Por seu coração selvagem, repleto de pressa de viver, Belchior mexeu no que existe de mais humano, porém não reconhecido. O medo da morte, a solidão dos que amam e a saudade de si próprio são marcas vorazes da sua passagem por esse planeta de desencontros.
Uma frustração pessoal é que mesmo conhecendo trechos de suas letras e os tornando como objeto identitário, tenho a sensação que esse reconhecimento veio de forma meio tardia. Ainda assim, o sobralense foi interpretado por um país e suas vozes.
De Elis a Ana Cañas
Belchior ensaiou ser padre e médico, mas a música era a vocação. Ainda nos festivais estudantis de músicas da Universidade Federal do Ceará, emplacou sucessos que seriam cruciais para sua carreira. “Mucuripe”, parceria com Raimundo Fagner, é exemplo disso, foi descoberta por Elis Regina, que emprestou sua voz para aqueles versos poéticos e dolentes.
A "Pimentinha", como era chamada, foi uma das maiores cantoras do país (muito provavelmente a maior) e um dos grandes apoios de Belchior no Rio de Janeiro. Além de oferecer estadia na sua casa, para o ciúme do marido César Camargo Mariano, a cantora lançou suas músicas em gravações divinas, como “Velha Roupa Colorida” e “Como Nossos Pais” no disco “Falso Brilhante” de 1972.
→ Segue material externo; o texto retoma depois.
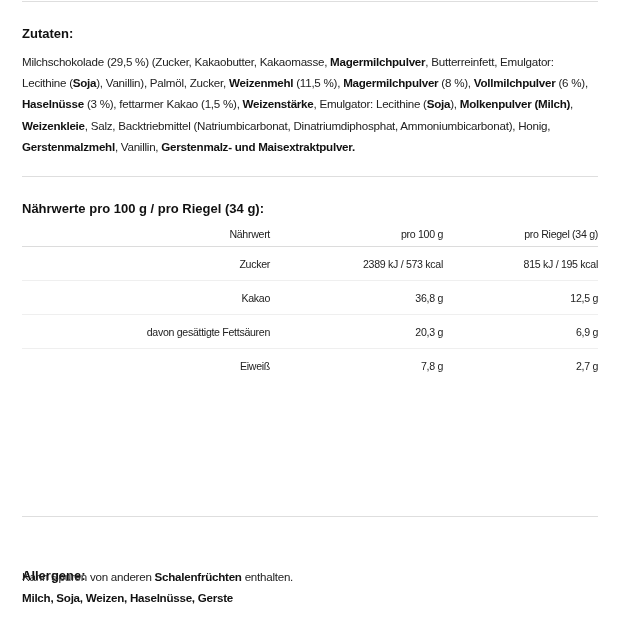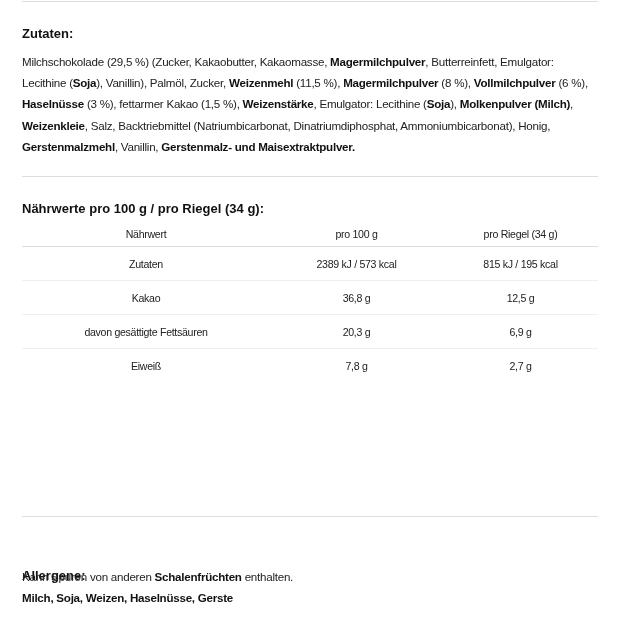--- a/index.html
+++ b/index.html
@@ -22,7 +22,7 @@
     border-collapse: collapse; font-size: 10.6px; color: #222;
     letter-spacing: -0.3px;
   }
-  table.nutri th, table.nutri td { text-align: center; padding: 0; font-weight: 400; }
+  table.nutri th, table.nutri td { text-align: right; padding: 0; font-weight: 400; }
   table.nutri th { height: 24px; vertical-align: middle; border-bottom: 1px solid #dcdcdc; }
   table.nutri td { height: 33px; vertical-align: middle; border-bottom: 1px solid #efefef; }
   table.nutri tr:last-child td { border-bottom: none; }

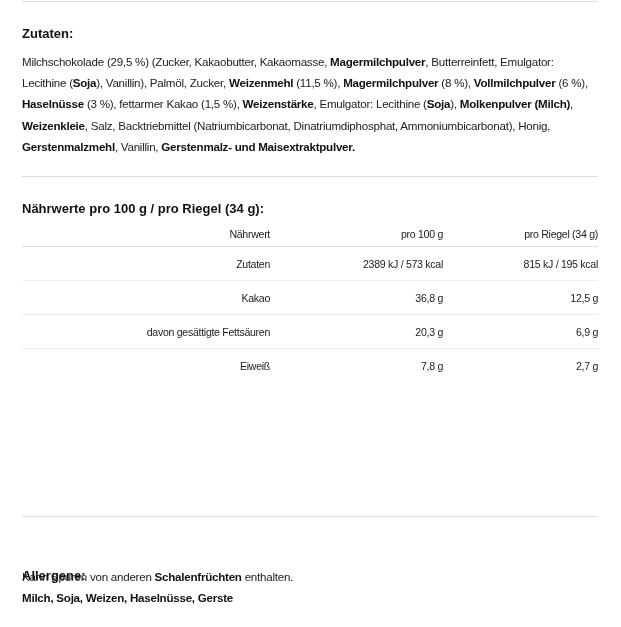--- a/index.html
+++ b/index.html
@@ -53,7 +53,7 @@
   </thead>
   <tbody>
     <tr>
-      <td>Zutaten</td>
+      <td>Zucker</td>
       <td>2389 kJ / 573 kcal</td>
       <td>815 kJ / 195 kcal</td>
     </tr>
Outra cantora que deve um grande sucesso ao Bel é a querida estrela Vanusa, que em 1975 lançou o álbum “Amigos Novos”, no qual a primeira faixa foi “Paralelas”, letra e música do cearense. O que poucos sabem é que a canção foi inspirada na amiga Lúcia Menezes, na época aluna colegial, que mencionava sempre as aulas geometria e daí veio a ideia do título.
Além disso, a cantora conta que o primeiro verso seria “no karmann ghia a cem por hora”, mas pensando (ou profetizando), preferiu trocar a marca pela expressão “dentro do carro”. Ele queria que sua música pudesse ser cantada e compreendida por todos, independente de tempo e acertou em cheio!
Belchior é tão atemporal que resiste nas vozes jovens como a da cantora Daíra, que dedica sua carreira ao artista. No ano de 2016, com o lançamento do seu CD “Amar e mudar as coisas”, a moça de Niterói passou a interpretar somente as músicas do “nosso rapaz latino americano”. Vale destacar nesse trabalho as versões de “Conheço o Meu Lugar”, “Princesa do Meu Lugar” e “Coração Selvagem”.
Outro talento que compactou com a alucinação do Bel foi a cantora Ana Cañas. Nesta pandemia, resolveu navegar na onda e no seu primeiro show como intérprete, fez uma live em homenagem a Belchior. O show inclusive se repetiu ontem, celebrando o aniversário do cantor. Sua voz atraente e noturna fez de “Comentário a Respeito de Jonh” e “Fotografia 3x4” um retrato atual de um mundo que nunca muda e pede para rejuvenescer.
Muitas foram os gritos que compraram seus ideais. Muitos foram os olhares questionadores que se juntam a sua reivindicação. Há quem diga que até a Janes Joblin, com seu dedo em V e cabelos ao vento se apaixonou por Belchior, e embarcou na sua canoa pelos sertões da nossa alma.
Eu sou pessoa, palavra pessoa!
Belchior fez da divina comédia humana, viver absoluto. Alucinou-se no dia a dia, retratando o cearense em trajes de couro ou linho, o sertão do interior e a praia da capital. Foi humano suficiente para falar de medos, solidão e fúria.
Após longos anos fora de cena, caminhando pelo mundo, o compositor voltou para a “Terra do Sol” em última apresentação. Desta vez em silêncio, compartilhando das lágrimas de uma plateia triste, que lotou o Centro Cultural Dragão do Mar para um último adeus naquele fatídico primeiro de maio de 2017.
A morte pode significar o fim, Bel partiu antes de acabar. Deixou um legado enorme dentro de uma obra sólida. Cravou seu nome nos corações dos fãs, por meio de músicas que não envelheceram e talvez nunca envelheçam. Ele se reinventa em cada palavra que continua a ecoar por esse universo de sonho, sangue e poesia.